To do
In these entries, tally the lines where "entropy" occurs. Respond with only the count.

Exercise input
= Beginning of Section =
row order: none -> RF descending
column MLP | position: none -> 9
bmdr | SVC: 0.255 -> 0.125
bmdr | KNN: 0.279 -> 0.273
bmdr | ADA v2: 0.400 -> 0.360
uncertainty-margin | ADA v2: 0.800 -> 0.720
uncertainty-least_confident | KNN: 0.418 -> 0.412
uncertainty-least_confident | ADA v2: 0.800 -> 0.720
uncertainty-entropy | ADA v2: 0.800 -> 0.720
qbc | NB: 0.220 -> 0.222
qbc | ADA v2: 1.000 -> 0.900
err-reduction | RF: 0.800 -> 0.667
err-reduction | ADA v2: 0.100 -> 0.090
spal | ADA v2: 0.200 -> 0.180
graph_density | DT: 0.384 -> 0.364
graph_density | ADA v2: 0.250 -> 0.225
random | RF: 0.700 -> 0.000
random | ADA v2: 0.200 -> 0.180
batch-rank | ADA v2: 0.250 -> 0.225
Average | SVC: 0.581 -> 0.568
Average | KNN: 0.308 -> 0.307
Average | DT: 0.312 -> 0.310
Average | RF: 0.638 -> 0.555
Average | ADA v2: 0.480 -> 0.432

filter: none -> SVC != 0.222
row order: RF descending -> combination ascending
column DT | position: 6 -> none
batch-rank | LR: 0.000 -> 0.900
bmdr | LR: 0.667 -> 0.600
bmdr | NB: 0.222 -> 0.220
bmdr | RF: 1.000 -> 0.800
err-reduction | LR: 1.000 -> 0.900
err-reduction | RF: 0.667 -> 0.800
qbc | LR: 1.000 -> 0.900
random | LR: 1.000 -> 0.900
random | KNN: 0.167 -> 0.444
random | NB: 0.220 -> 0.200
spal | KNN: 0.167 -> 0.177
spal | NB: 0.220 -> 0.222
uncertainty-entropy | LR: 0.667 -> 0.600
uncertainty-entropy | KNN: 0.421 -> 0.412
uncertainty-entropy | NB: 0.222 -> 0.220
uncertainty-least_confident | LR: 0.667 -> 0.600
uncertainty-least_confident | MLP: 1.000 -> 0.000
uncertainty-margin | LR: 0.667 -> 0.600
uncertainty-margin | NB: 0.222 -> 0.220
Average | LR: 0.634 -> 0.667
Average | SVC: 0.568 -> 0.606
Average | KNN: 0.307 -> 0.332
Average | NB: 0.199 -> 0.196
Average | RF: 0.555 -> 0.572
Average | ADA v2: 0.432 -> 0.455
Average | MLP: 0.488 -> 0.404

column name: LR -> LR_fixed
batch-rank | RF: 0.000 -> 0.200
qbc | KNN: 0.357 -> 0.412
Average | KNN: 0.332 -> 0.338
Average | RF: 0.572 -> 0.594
= End of Section =
Solution for this problem
4